Depois dos primeiros disparos, o jovem saiu e escolheu alvos indiscriminados noutras salas, sendo visto nos corredores por um professor que prestou declarações à estação de rádio YLE. "Fiquei no corredor, com a minha sala fechada à chave, para ouvir mais instruções", disse Kim Kiuru, explicando ter então visto o atirador a correr na sua direcção, empunhando "uma arma de pequeno calibre", tendo conseguido escapar pelo corredor do andar inferior "Foi uma sensação irreal: um aluno que eu mesmo ensinei, a gritar na minha direcção com uma pistola na mão".

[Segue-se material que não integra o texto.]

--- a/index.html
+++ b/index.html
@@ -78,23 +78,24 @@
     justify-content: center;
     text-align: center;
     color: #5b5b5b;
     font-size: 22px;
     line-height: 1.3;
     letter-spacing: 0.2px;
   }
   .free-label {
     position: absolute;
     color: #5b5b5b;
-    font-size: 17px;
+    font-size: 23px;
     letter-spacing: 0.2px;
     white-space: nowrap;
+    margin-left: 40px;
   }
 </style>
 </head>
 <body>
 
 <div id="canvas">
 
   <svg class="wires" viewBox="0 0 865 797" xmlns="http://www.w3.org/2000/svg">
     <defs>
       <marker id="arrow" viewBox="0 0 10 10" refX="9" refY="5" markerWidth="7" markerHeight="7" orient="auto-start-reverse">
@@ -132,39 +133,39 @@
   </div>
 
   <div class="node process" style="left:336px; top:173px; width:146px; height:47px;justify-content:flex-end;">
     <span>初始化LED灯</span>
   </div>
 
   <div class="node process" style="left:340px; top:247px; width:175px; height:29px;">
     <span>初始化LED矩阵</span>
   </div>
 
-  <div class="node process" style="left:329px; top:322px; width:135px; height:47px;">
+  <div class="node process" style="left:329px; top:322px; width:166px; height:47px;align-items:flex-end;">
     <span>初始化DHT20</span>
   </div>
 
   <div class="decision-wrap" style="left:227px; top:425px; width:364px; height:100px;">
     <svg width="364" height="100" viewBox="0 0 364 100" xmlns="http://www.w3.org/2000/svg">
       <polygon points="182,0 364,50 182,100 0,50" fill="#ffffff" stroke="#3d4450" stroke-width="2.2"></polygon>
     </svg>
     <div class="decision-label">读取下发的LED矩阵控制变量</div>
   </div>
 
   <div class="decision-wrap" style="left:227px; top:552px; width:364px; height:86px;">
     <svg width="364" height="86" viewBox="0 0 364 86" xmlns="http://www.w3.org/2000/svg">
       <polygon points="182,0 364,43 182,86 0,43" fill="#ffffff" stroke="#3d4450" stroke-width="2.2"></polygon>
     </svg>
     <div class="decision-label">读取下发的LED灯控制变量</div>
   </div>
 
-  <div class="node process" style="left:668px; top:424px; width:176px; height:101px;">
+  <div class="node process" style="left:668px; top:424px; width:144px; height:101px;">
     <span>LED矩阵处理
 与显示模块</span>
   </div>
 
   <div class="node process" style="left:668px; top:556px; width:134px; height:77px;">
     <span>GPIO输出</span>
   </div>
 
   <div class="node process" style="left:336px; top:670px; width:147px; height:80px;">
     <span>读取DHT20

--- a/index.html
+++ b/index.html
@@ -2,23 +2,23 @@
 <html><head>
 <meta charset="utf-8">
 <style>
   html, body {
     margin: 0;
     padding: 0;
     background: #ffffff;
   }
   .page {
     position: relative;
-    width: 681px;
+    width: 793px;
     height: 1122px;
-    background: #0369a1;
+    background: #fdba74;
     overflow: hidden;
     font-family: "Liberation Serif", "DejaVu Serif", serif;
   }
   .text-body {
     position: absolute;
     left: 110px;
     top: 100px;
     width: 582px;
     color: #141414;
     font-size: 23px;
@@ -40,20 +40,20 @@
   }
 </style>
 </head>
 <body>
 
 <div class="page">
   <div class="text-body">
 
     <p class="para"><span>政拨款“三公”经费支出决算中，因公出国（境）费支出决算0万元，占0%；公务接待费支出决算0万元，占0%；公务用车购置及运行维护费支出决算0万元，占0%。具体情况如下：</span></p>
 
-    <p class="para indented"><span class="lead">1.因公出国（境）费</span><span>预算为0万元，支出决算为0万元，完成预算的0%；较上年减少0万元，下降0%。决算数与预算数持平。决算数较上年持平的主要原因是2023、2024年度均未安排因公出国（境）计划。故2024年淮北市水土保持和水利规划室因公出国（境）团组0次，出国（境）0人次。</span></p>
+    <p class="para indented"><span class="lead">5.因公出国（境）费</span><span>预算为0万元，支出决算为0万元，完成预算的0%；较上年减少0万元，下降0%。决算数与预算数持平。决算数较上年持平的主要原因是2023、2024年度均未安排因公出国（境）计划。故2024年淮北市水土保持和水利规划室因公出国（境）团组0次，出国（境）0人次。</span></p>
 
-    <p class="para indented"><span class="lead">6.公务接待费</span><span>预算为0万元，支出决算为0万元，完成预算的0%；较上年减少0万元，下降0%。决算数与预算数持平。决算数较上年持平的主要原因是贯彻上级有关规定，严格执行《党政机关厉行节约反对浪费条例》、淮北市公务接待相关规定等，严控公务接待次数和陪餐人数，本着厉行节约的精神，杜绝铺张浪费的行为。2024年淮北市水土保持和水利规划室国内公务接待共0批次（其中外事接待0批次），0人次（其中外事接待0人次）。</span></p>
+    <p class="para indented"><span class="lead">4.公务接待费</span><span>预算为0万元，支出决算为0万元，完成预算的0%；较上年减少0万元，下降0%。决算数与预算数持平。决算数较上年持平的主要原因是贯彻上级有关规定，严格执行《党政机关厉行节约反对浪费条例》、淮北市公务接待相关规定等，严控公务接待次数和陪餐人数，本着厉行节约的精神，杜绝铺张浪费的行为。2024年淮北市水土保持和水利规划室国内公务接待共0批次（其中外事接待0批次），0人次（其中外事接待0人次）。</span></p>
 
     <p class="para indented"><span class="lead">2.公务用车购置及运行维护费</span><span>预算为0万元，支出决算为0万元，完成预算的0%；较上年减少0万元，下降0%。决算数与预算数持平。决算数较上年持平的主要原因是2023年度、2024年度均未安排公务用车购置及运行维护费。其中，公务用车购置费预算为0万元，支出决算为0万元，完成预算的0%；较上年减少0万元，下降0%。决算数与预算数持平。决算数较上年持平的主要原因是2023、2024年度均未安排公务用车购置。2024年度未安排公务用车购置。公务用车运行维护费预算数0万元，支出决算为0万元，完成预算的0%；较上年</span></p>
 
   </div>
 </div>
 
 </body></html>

Miro Lukinmaa, um aluno citado na edição electrónica do jornal "Iltalehti", explicou o cenário "Vi feridos estendidos no corredor. Começámos a correr e a seguir o movimento do pânico. Toda a gente tentava escapar pelas portas mais próximas".

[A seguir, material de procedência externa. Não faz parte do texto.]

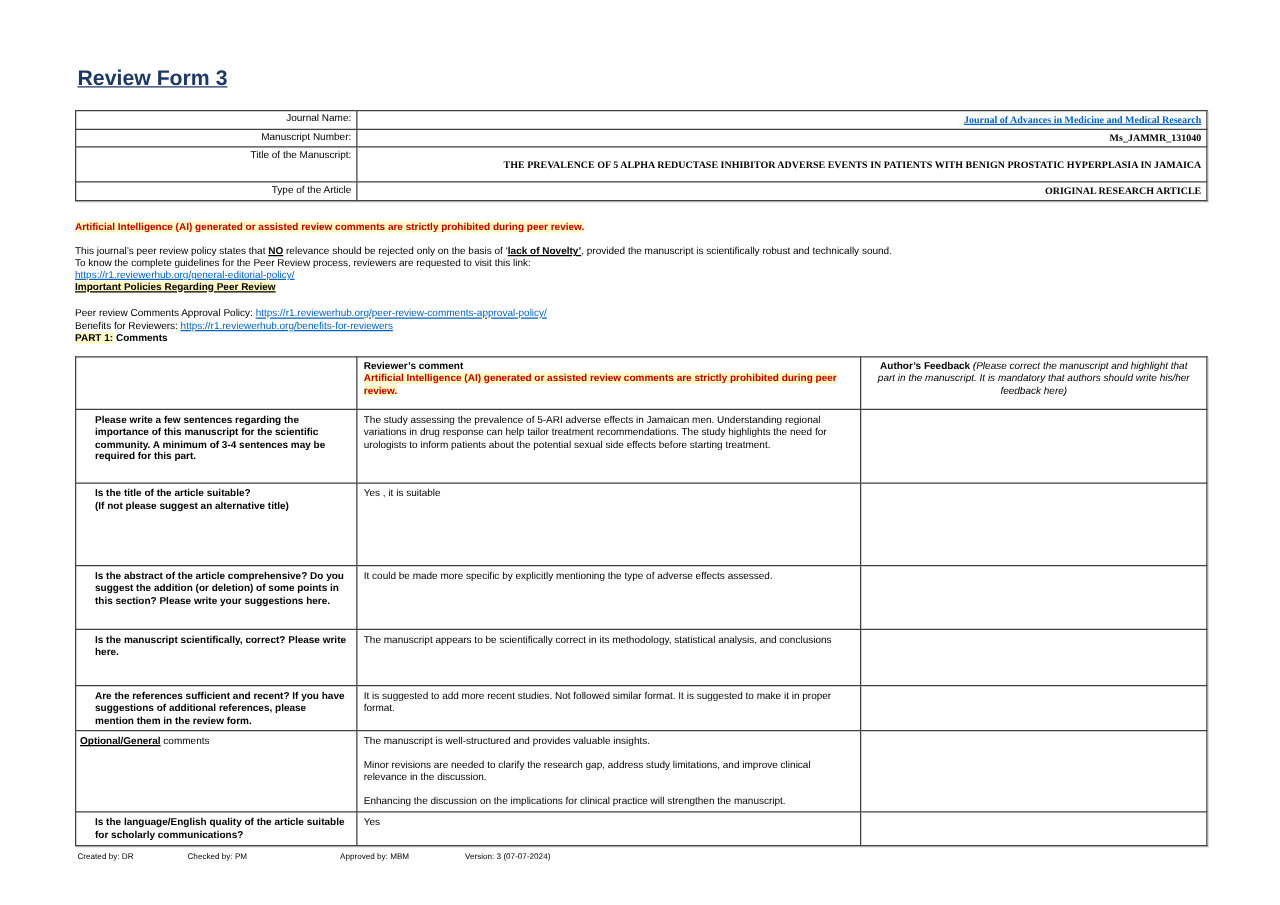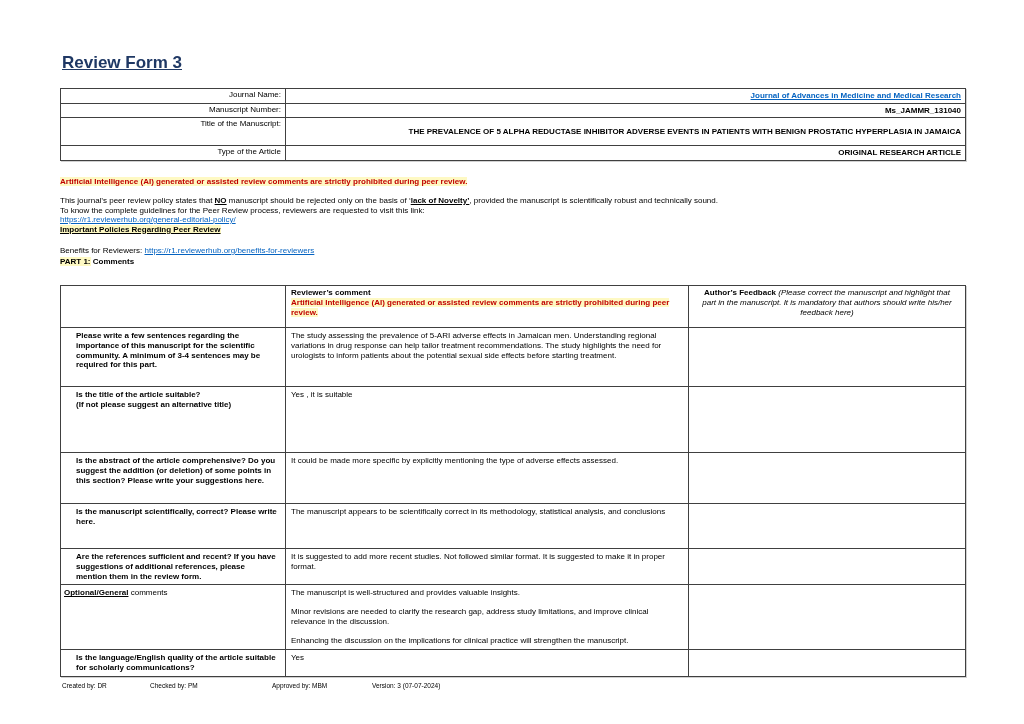--- a/index.html
+++ b/index.html
@@ -15,21 +15,21 @@
   .it { font-style:italic; }
   .hl { background:#fef9c3; }
   .red { color:#C00000; }
   a.link { color:#0563C1; text-decoration:underline; cursor:pointer; }
   .doc-title {
     font-size:17px; font-weight:bold; color:#1F3864; text-decoration:underline;
   }
   table { border-collapse:collapse; table-layout:fixed; width:905px; }
   td { border:1px solid #404040; vertical-align:top; font-size:8px; line-height:1.22; }
   .jtable td { padding:1px 4px 1px 8px;text-align:right; }
-  .jtable td.val { padding-left:6px; font-weight:bold; vertical-align:middle; }
+  .jtable td.val { padding-left:6px; font-weight:bold; vertical-align:middle;font-family:Liberation Serif, serif; }
   .jtable td.lbl { vertical-align:top; }
   .rtable td.q-cell  { padding:3px 8px 3px 15px; font-weight:bold; }
   .rtable td.q-cell.flush { padding-left:3px; font-weight:normal; }
   .rtable td.c-cell  { padding:3px 6px 3px 5px; }
   .rtable td.c-cell.justify { text-align:justify; }
   .rtable td.f-cell  { padding:2px 4px; }
   .rtable td.hdr-comment { padding:2px 6px 2px 5px; }
   .rtable td.hdr-feedback { padding:2px 8px; text-align:center; }
   .para-gap { margin-top:9px; }
   .footer-row { display:flex; font-size:6.5px; color:#000; }
@@ -73,28 +73,31 @@
   </div>
 
   <div class="abs b u" style="left:60px; top:161px;margin-top:15px;">General guidelines for the Peer Review process:</div>
 
   <div class="abs" style="left:60px; top:177px;">
     <span class="hl red b">Artificial Intelligence (AI) generated or assisted review comments are strictly prohibited during peer review.</span>
   </div>
 
   <div class="abs" style="left:60px; top:196px; width:905px; line-height:9.5px;">
     <div>
-      <span>This journal’s peer review policy states that </span><span class="b u">NO</span><span> manuscript should be rejected only on the basis of ‘</span><span class="b u">lack of Novelty’</span><span>, provided the manuscript is scientifically robust and technically sound.</span>
+      <span>This journal’s peer review policy states that </span><span class="b u">NO</span><span> relevance should be rejected only on the basis of ‘</span><span class="b u">lack of Novelty’</span><span>, provided the manuscript is scientifically robust and technically sound.</span>
     </div>
     <div>To know the complete guidelines for the Peer Review process, reviewers are requested to visit this link:</div>
     <div><a class="link">https://r1.reviewerhub.org/general-editorial-policy/</a></div>
     <div><span class="hl b u">Important Policies Regarding Peer Review</span></div>
   </div>
 
   <div class="abs" style="left:60px; top:246px; width:905px; line-height:9.5px;">
+    <div>
+      <span>Peer review Comments Approval Policy: </span><a class="link">https://r1.reviewerhub.org/peer-review-comments-approval-policy/</a>
+    </div>
     <div>
       <span>Benefits for Reviewers: </span><a class="link">https://r1.reviewerhub.org/benefits-for-reviewers</a>
     </div>
     <div style="margin-top:1px;">
       <span class="hl b">PART 1:</span><span class="b"> Comments</span>
     </div>
   </div>
 
   <div class="abs" style="left:60px; top:285px;">
     <table class="rtable shadowed">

Um aparatoso efectivo policial e de socorro chegou rapidamente ao local. Apesar de a Finlândia ser o país mais da União Europeia onde há mais armas nas mãos de civis (ver caixa), os incidentes deste tipo não são frequentes, remontando o último a 1989, quando um rapaz de 14 anos matou a tiro dois alunos de um colégio de Rauma, na costa ocidental.

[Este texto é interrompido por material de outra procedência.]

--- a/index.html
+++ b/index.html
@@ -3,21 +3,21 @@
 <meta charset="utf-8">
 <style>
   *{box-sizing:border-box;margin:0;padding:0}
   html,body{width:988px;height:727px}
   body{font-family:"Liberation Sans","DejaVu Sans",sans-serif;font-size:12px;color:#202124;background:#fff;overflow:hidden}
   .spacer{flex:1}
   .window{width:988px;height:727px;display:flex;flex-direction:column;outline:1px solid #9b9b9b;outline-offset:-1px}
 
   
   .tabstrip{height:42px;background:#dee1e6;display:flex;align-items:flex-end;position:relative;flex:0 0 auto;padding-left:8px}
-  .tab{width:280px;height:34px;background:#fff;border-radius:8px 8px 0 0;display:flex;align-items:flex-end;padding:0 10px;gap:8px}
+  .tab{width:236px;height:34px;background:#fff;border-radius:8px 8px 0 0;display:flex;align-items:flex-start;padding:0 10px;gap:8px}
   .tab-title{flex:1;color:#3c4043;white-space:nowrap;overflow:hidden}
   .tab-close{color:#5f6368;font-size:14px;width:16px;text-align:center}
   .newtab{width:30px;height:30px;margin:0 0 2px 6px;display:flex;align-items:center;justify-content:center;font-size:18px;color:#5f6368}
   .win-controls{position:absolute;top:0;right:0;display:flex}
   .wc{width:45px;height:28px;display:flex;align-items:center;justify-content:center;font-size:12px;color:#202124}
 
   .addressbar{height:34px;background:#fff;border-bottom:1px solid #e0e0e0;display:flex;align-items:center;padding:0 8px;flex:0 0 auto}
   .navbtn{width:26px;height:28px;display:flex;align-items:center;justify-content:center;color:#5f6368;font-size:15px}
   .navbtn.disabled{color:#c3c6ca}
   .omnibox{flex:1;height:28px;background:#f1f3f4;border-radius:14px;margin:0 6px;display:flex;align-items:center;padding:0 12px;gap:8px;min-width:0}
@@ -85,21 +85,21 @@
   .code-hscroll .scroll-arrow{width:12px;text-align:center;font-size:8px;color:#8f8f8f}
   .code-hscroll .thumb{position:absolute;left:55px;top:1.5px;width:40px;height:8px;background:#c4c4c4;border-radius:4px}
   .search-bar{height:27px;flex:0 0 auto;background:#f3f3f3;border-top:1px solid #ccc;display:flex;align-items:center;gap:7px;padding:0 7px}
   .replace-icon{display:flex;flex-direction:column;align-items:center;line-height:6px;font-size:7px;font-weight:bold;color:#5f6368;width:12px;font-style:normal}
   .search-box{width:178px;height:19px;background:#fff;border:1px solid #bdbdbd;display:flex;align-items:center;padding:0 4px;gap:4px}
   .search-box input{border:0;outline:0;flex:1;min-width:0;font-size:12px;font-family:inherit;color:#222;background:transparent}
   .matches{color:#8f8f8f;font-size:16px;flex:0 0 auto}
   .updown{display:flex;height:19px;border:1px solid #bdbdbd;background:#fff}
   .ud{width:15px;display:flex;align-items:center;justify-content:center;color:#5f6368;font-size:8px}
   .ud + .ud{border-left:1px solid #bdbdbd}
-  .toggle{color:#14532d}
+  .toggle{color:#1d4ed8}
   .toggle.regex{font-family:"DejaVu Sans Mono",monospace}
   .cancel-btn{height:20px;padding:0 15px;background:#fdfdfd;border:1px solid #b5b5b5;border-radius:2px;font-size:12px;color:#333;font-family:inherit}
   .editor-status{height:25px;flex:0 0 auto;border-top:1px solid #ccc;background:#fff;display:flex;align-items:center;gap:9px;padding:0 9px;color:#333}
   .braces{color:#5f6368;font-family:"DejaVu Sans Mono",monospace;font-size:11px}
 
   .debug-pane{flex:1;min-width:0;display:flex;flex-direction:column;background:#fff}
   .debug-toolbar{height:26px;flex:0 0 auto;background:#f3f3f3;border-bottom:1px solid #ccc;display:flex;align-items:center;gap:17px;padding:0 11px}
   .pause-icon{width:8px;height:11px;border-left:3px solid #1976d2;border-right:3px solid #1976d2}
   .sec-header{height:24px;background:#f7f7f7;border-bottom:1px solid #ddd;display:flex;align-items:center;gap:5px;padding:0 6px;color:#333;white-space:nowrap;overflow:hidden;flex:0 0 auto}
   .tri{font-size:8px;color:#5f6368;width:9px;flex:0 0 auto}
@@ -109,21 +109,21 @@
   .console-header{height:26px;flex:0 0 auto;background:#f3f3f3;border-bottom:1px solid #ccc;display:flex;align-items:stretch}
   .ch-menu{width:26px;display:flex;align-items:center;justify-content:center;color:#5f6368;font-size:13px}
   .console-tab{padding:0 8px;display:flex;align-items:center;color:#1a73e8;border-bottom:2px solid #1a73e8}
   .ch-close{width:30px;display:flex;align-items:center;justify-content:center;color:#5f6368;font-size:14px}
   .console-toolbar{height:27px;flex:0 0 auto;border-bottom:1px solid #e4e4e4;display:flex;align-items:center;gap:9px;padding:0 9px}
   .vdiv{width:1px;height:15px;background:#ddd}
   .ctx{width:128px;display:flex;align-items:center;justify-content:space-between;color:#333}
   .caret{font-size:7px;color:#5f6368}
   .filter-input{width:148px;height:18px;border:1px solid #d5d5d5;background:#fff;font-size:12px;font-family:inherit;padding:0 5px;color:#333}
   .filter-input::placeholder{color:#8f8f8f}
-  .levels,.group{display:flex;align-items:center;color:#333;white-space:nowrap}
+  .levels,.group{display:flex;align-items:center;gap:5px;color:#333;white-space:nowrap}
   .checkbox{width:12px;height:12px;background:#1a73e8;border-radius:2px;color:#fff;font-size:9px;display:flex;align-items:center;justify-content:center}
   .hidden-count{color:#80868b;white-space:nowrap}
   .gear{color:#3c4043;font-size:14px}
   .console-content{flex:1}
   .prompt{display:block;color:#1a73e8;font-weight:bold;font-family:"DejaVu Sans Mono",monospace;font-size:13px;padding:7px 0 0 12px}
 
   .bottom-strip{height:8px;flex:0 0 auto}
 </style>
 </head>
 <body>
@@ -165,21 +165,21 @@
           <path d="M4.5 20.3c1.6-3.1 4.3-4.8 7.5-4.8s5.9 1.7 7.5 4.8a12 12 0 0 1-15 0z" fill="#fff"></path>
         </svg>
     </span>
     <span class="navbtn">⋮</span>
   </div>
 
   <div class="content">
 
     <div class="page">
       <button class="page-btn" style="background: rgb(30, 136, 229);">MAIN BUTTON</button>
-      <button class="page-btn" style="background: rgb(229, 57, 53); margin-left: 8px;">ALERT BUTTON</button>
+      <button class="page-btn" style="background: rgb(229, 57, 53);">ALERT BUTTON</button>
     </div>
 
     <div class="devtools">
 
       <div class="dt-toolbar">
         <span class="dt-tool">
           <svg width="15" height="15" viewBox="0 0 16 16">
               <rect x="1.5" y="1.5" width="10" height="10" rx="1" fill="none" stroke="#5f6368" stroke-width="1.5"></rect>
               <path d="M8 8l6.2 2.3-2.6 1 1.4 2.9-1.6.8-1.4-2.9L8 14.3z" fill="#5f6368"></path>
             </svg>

Oficialmente, não havia ainda referências à autoria dos crimes, qualificados de "grande tragédia" pelo primeiro-ministro Matti Vanhanen. Apenas a imagem daquele "Sturmgeist89", autodescrito como "existencialista cínico" ou "darwinista social".


Cultura das armas

Por cada cem pessoas existem, na Finândia, 56 armas de fogo pertencentes a civis, indicador que apenas é superado pelos Estados Unidos (90) e pelo Iémen (61). Valendo estes dados o que valem, é notório que se trata de um país onde existe uma arreigada cultura das armas. Para adquirir uma, independentemente da categoria em que esteja inserida, é necessária a obtenção de uma licença de compra, emitida pela Polícia mediante o pagamento de 32 euros. Familiares do titular podem obter licenças paralelas, para uso da mesma arma, e existem regras rígidas para arrumação e transporte (só podem ser levadas do local de arrumação para o local de uso, seja uma carreira de tiro ou uma zona de caça). É interdito possuir material como armas automáticas, granadas ou lança-granadas.


JN, 8-11-2007
 
MICHAEL MOORE NÃO FILMA NA FINLÂNDIA

Alberto Gonçalves
sociólogo
albertog@netcabo.pt

Após um rapaz "inadaptado" matar oito pessoas numa escola finlandesa, fiquei à espera das reacções inflamadas. Felizmente, esperei sentado. Embora a Finlândia tenha uma das mais altas taxas de suicídios da Terra, que eu notasse ninguém entre nós a proclamou uma sociedade "doente" ou "anómica". Embora seja uma das nações ocidentais com maior criminalidade, ninguém explicou que os seus cidadãos possuem uma propensão inata para a violência. Embora se destaque na Europa em matéria de homicídios, ninguém invocou a "cultura de morte". Embora ocupe o terceiro lugar mundial em número de armas per capita, ninguém apelou ao respectivo controlo. Embora revele uma imensa tolerância penal, ninguém imputou às autoridades indígenas a responsabilidade pela tragédia. Se uma desgraça do género acontece nos Estados Unidos, o caso é "estrutural" e pasto para sociólogos, politólogos e historiadores histéricos. Se acontece por exemplo na Finlândia, é um incidente isolado, um acto de loucura a pedir discrição e pesar. Compreende-se. Quase tudo, dos massacres escolares aos furacões, do ódio islâmico às unhas encravadas, é pretexto para denunciar jovialmente a malévola natureza dos EUA. Quando não se arranja pretexto, impõe-se cuidado. Ou, em se tratando da Finlândia e das escolas da Finlândia, mil cuidados: seria desagradável tecer generalizações negativas sobre um país que, ao menos na retórica, serve de modelo social ao eng. Sócrates e de modelo educativo ao dr. Louçã. Donde um finlandês aos tiros nos arredores de Helsínquia passar por louco e um coreano aos tiros na Virgínia constituir um infeliz produto do meio. Só as vítimas de ambos não deram pela diferença.